Records excerpted from a collection:
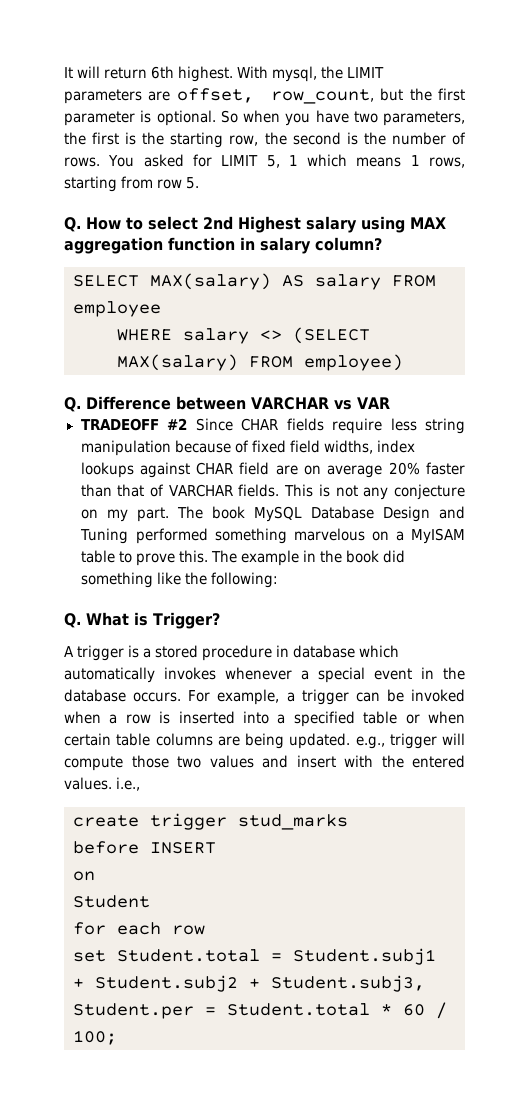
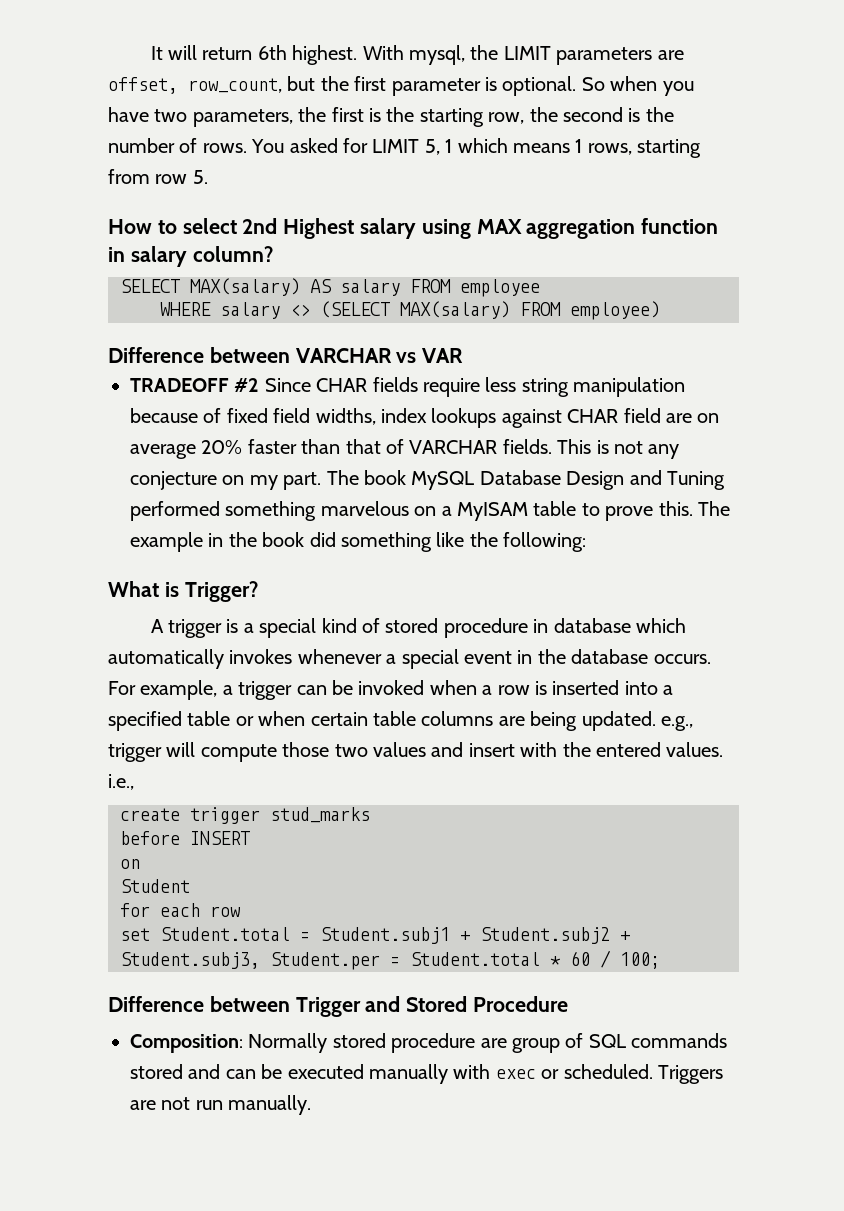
- Q. How to select 2nd Highest salary using MAX aggregation function in salary column?
+ How to select 2nd Highest salary using MAX aggregation function in salary column?
- Q. Difference between VARCHAR vs VAR
+ Difference between VARCHAR vs VAR
- Q. What is Trigger?
+ What is Trigger?
- A trigger is a stored procedure in database which automatically invokes whenever a special event in the database occurs.
+ A trigger is a special kind of stored procedure in database which automatically invokes whenever a special event in the database occurs.
+ Difference between Trigger and Stored Procedure
+ Composition: Normally stored procedure are group of SQL commands stored and can be executed manually with exec or scheduled. Triggers are not run manually.

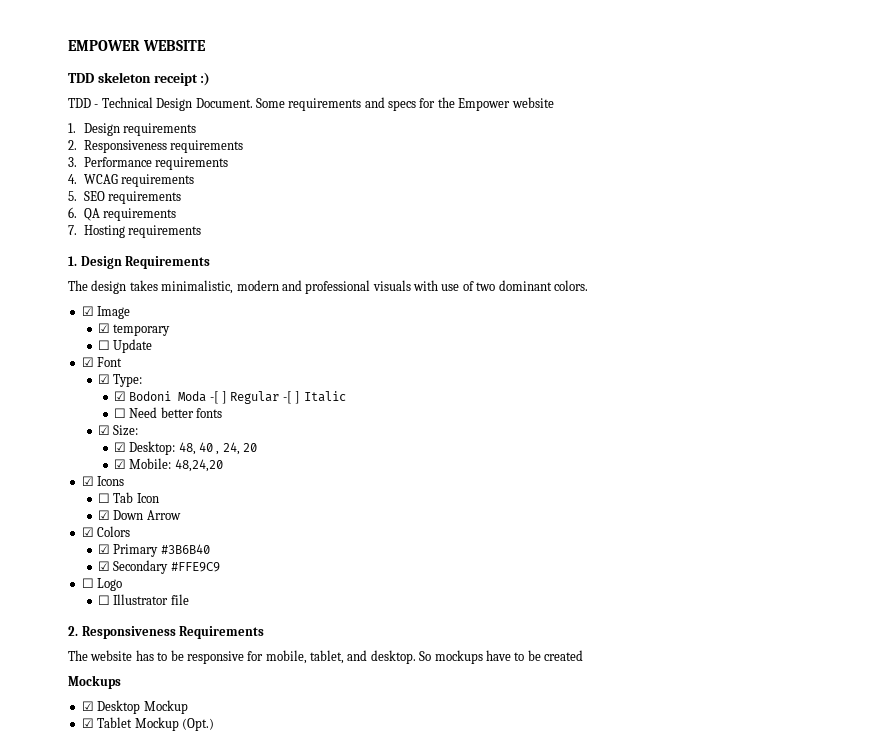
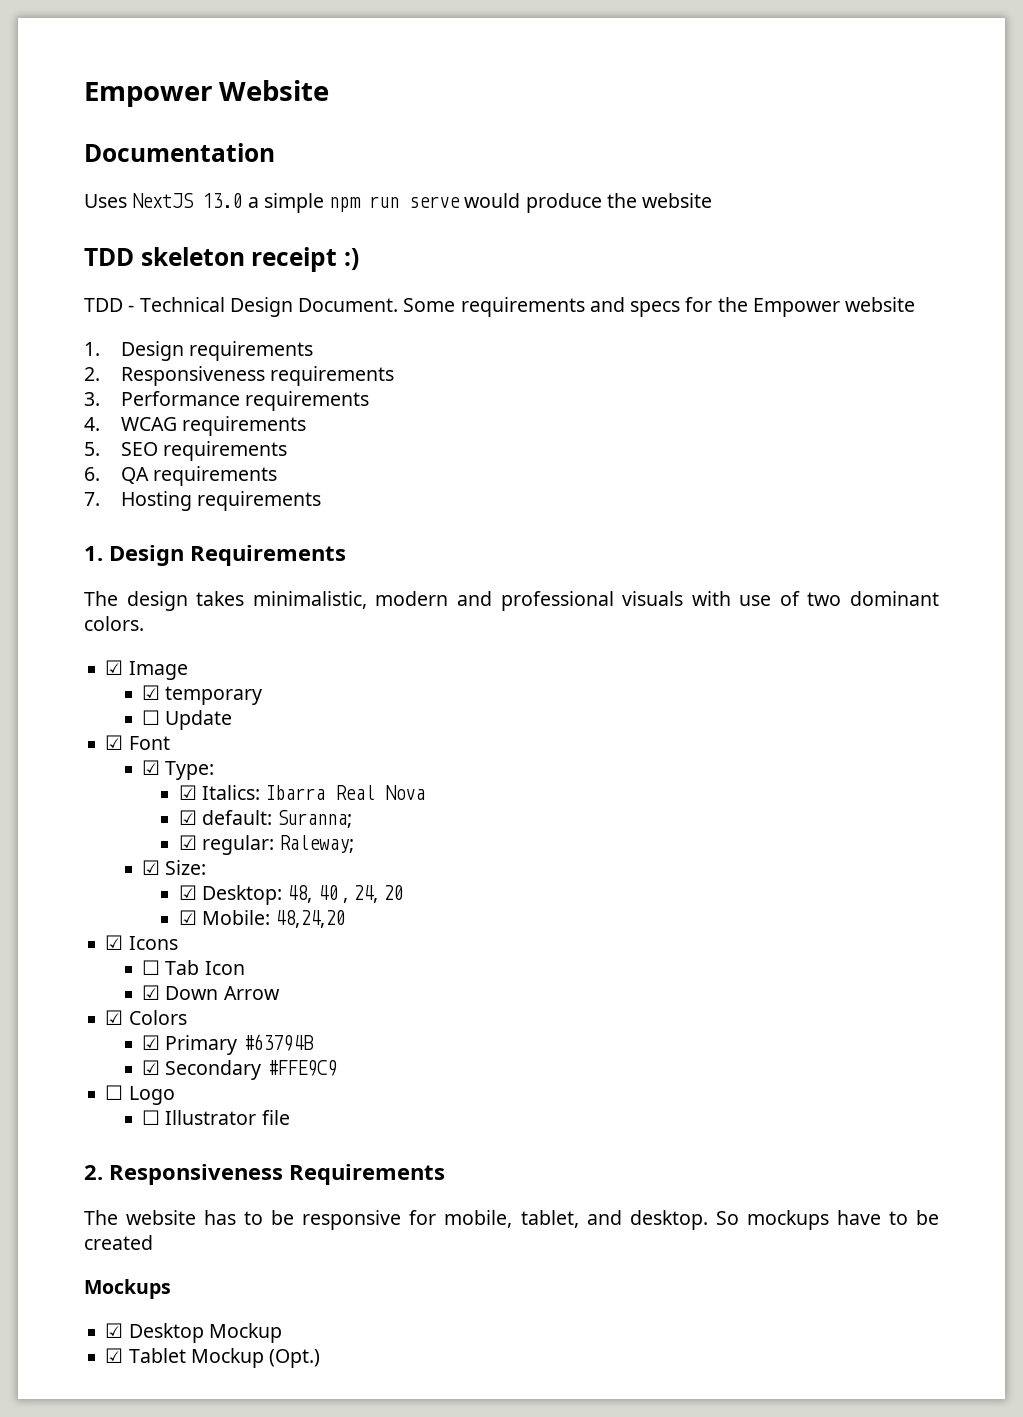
- EMPOWER WEBSITE
+ Empower Website
+ Documentation
+ Uses NextJS 13.0 a simple npm run serve would produce the website
- ☑ Bodoni Moda -[ ] Regular -[ ] Italic
- ☐ Need better fonts
+ ☑ Italics: Ibarra Real Nova
+ ☑ default: Suranna;
+ ☑ regular: Raleway;
- ☑ Primary #3B6B40
+ ☑ Primary #63794B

REQUIRED ACTION: An exact copy of the line containing "- EMPOWER WEBSITE" and all lines after it, through the last line of the entries, is the required answer.

RESULT OF THE EXERCISE:
- EMPOWER WEBSITE
+ Empower Website
+ Documentation
+ Uses NextJS 13.0 a simple npm run serve would produce the website
- ☑ Bodoni Moda -[ ] Regular -[ ] Italic
- ☐ Need better fonts
+ ☑ Italics: Ibarra Real Nova
+ ☑ default: Suranna;
+ ☑ regular: Raleway;
- ☑ Primary #3B6B40
+ ☑ Primary #63794B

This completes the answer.